Dans le tumulte des conflits fonciers qui ont secoué le site maraîcher de la vallée de la Funa, une figure s’est imposée comme symbole de courage et de résilience : Maman docteur, affectueusement appelée Maman Bibi. Une femme généreuse et travailleuse, qui a abandonné le conforme du toit de son mari médecin pour travailler la terre. Car, explique-t-elle, aimer la terre est un don qui n’est pas donné à tout le monde.

Une femme au cœur de la lutte
Depuis des années, les maraîchers de la vallée de la Funa vivent sous la menace de spoliation et d’expulsion. Dans cette incertitude, Maman Bibi s’est levée comme une voix maternelle et militante, refusant de voir disparaître ce patrimoine agricole vital pour Kinshasa. Sa détermination a fait d’elle une référence, non seulement pour les cultivateurs, mais aussi pour toute une communauté qui voyait en elle une gardienne des terres nourricières.
Le courage face à l’adversité
Connue pour son franc-parler et sa capacité à mobiliser, Maman Bibi a porté haut la revendication des maraîchers. Elle a organisé des rassemblements, interpellé les autorités et maintenu la cohésion du groupe, même dans les moments les plus critiques. Sa présence constante sur le terrain a donné confiance aux cultivateurs, en particulier aux femmes, qui trouvaient en elle un modèle de force et de dignité.

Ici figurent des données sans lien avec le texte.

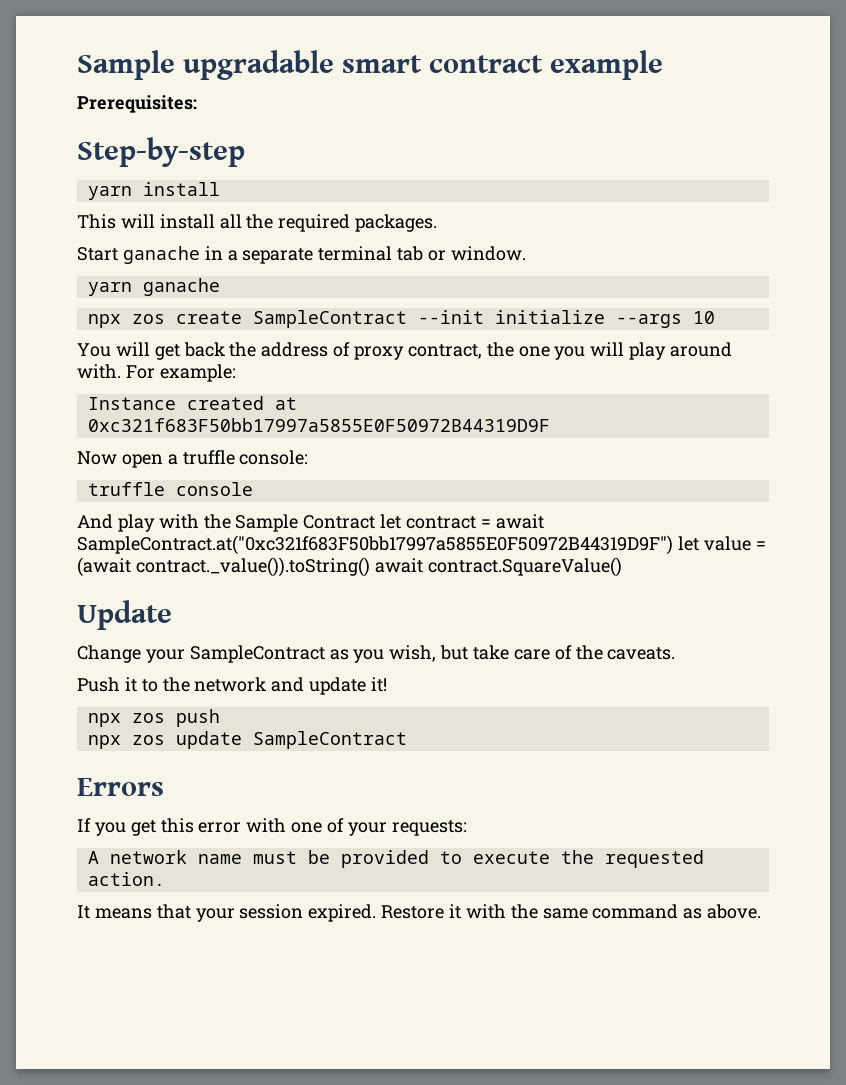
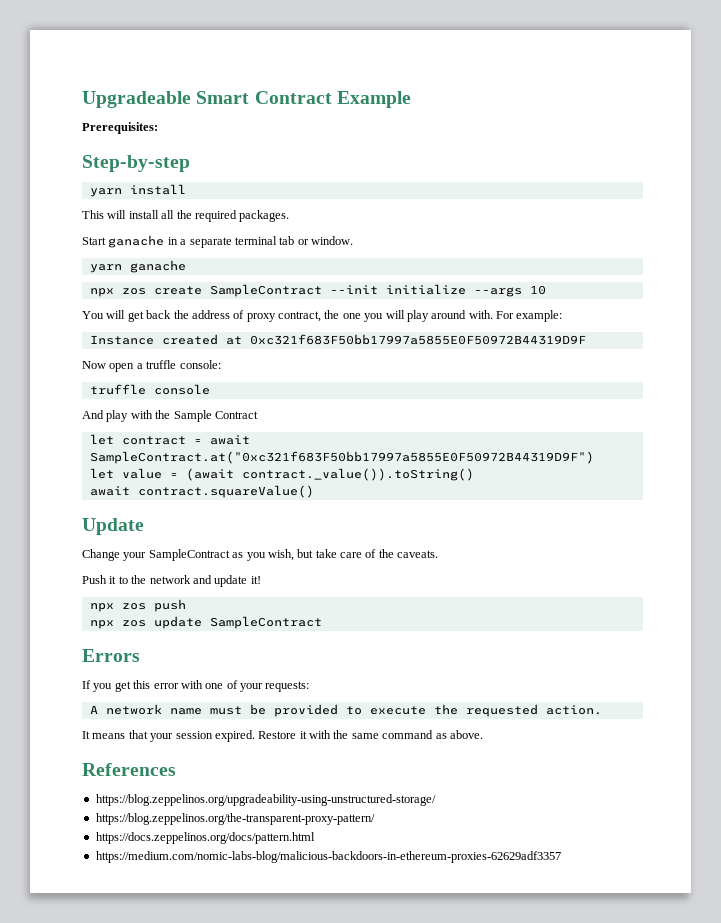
[77,50,663,80] Sample upgradable smart contract example -> [82,91,411,108] Upgradeable Smart Contract Example
(376, 522) none -> (258, 415) //
(673, 545) none -> (594, 457) //
[374,557,622,577] await contract.SquareValue() -> [89,485,314,498] // await contract.squareValue()
(762, 911) none -> [82,763,176,776] [95,794,436,806] [95,813,375,825] [95,832,315,844] [95,851,561,863] // References // https://blog.zeppelinos.org/upgradeability-using-unstructured-storage/ // https://blog.zeppelinos.org/the-transparent-proxy-pattern/ // https://docs.zeppelinos.org/docs/pattern.html // https://medium.com/nomic-labs-blog/malicious-backdoors-in-ethereum-proxies-62629adf3357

Une reconnaissance publique
Lorsque l’ancien ministre de la Justice, Constant Mutamba, est intervenu en avril 2025 pour restituer officiellement le site aux maraîchers, les cultivateurs ont exprimé leur gratitude. Parmi eux, le nom de Maman Bibi revenait avec insistance, comme celui d’une femme qui avait su tenir tête aux injustices et maintenir la lutte vivante.
Plus qu’une militante, un symbole
Aujourd’hui, Maman Bibi est perçue comme une figure emblématique de l’agriculture urbaine à Kinshasa. Son combat dépasse la vallée de la Funa : il incarne la résistance des populations face aux abus fonciers et rappelle l’importance de protéger les espaces agricoles dans une capitale en pleine expansion.
Retenons que Maman Bibi n’est pas seulement une maraîchère ; elle est devenue une mémoire vivante de la lutte pour la terre. Sa prouesse réside dans sa capacité à transformer une bataille locale en symbole de justice sociale. Dans la vallée de la Funa, son nom restera associé à la dignité, à la persévérance et à l’espoir. Elle a été une fois de plus élue, lors de scrutin récent, présidente du site de la vallée de Funa.